An integrated approach to multi-asset class funds

The Quick Take

  • Our clients’ portfolios have benefited from the increase in offshore allowance to 45%
  • This success can be attributed to our integrated approach to portfolio management and a decades-long investment by the business in our global investment capabilities
  • The increased allowance amplifies the need for active asset allocation in order to avoid unintended exposure to risk

As a firm dedicated to investment excellence, we have continuously evolved our investment process over time. Our proactive investment in our global capabilities more than a decade ago has ensured that our investment offering has not only kept pace but excelled as markets and regulations have evolved. This capability currently spans all the major asset classes and geographies globally, and it is underpinned by the same investment philosophy that has yielded long-term outperformance for our clients since our inception in 1993.

It’s been two years since we saw the increase in allowable offshore investments for South African savers from what was effectively 30%[1] to the current 45%. We believe that the change has been a major positive for our clients. It has also served as a catalyst for profound change, both in terms of industry structure and the ways in which multi-asset class portfolios are managed.

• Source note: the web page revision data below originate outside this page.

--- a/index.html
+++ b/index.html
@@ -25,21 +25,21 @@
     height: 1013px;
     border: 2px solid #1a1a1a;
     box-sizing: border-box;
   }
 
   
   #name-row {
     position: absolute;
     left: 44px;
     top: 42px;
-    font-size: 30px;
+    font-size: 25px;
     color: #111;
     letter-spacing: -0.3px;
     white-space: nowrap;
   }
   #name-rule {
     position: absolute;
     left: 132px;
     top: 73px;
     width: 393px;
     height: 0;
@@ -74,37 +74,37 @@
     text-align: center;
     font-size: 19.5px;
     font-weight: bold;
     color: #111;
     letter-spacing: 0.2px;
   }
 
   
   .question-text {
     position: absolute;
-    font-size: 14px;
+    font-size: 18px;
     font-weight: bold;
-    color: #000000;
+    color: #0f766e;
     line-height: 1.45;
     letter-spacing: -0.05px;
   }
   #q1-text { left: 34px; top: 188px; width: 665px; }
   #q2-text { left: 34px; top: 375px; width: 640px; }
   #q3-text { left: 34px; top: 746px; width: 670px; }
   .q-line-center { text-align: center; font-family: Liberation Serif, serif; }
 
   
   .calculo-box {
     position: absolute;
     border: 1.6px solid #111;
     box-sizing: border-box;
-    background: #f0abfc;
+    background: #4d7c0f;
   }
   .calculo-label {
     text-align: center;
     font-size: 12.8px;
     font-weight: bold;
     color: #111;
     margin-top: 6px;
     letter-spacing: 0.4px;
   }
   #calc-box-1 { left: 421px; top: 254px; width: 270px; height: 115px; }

Our portfolios have performed very well since the change, as they have benefitted from:

  1. Implementing a fully integrated portfolio process that leverages both our global asset class capabilities and our active asset allocation skills.
  2. Heavy investment over many years in our global investment and operational capabilities, which allowed us to adapt quickly and take full advantage of the opportunity provided.

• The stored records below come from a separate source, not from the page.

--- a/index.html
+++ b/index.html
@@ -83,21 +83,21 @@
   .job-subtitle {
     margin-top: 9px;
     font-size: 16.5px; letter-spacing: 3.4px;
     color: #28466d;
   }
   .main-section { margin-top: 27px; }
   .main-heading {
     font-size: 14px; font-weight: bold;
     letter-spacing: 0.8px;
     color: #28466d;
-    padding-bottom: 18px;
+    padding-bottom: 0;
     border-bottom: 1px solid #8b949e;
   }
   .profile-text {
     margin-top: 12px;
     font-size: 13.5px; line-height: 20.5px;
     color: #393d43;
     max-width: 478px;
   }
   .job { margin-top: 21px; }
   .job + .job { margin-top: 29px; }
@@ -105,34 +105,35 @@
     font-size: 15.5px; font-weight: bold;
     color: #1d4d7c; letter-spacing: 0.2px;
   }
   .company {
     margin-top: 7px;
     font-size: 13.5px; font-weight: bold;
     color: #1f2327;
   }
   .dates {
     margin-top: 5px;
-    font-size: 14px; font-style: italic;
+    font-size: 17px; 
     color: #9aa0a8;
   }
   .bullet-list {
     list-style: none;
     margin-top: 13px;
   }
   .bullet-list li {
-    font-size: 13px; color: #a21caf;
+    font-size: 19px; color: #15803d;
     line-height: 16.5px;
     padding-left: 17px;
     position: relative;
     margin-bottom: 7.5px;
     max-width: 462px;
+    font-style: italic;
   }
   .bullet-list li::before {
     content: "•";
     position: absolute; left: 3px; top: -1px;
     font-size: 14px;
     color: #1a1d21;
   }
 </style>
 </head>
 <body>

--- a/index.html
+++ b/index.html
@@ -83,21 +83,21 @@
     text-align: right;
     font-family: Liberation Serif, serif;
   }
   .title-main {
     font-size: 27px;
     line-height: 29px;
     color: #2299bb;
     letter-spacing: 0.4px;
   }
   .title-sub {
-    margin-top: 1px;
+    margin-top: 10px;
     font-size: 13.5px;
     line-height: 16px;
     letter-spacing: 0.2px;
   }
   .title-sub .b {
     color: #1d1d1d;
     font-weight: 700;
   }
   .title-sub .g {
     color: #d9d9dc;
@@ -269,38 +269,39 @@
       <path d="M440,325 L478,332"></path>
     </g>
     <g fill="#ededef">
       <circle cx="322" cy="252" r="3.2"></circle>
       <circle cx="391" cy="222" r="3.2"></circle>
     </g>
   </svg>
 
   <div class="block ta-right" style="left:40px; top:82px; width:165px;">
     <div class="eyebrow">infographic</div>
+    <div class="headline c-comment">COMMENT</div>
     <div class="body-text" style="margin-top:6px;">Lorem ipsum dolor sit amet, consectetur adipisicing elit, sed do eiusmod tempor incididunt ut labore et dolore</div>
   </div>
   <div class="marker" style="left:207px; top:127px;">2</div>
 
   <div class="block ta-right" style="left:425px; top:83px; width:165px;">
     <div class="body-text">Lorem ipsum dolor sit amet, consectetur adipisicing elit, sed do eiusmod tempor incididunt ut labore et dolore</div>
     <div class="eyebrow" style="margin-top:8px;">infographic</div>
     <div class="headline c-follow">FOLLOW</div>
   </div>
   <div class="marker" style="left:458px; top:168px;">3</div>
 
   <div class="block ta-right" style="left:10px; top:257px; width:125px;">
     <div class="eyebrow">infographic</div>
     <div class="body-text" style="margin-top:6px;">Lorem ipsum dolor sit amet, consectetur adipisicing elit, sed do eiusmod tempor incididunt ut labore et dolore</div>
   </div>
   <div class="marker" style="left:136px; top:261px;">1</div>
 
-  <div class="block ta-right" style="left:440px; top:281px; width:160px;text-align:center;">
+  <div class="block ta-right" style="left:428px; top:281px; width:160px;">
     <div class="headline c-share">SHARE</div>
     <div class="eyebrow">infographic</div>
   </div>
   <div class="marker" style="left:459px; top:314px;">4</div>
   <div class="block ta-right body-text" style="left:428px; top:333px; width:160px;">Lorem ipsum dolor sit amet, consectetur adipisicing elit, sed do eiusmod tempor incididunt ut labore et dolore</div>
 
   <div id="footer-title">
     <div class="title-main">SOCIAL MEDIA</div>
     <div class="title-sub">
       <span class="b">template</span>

THE ROLE OF OFFSHORE ASSETS IN A RETIREMENT PORTFOLIO

Offshore assets play a critical role in a retirement fund portfolio. The range of sectors and securities that are available globally is an order of magnitude greater than those available in South Africa.  For example:

  • The MSCI All-Country World Investable Market Index[2] has over 9 000 constituents and a total market capitalisation of over $78tn. In contrast, the FTSE/JSE All Share Index has 122 constituents and a total market capitalisation of around $315bn, with the top 10 stocks accounting for around 50% of the index.
  • The local credit market is narrow, with just under 100 issuers. This contrasts with deep global credit markets, which have thousands of issuers

Offshore exposure reduces the reliance of a retirement portfolio on the performance of a narrow universe of stocks and a single economy (SA represents 0.3% of global GDP). It increases the opportunity set, offering exposure to asset classes, sectors and economic drivers that are not present in South Africa, and it therefore provides the opportunity to build more diversified and robust portfolios.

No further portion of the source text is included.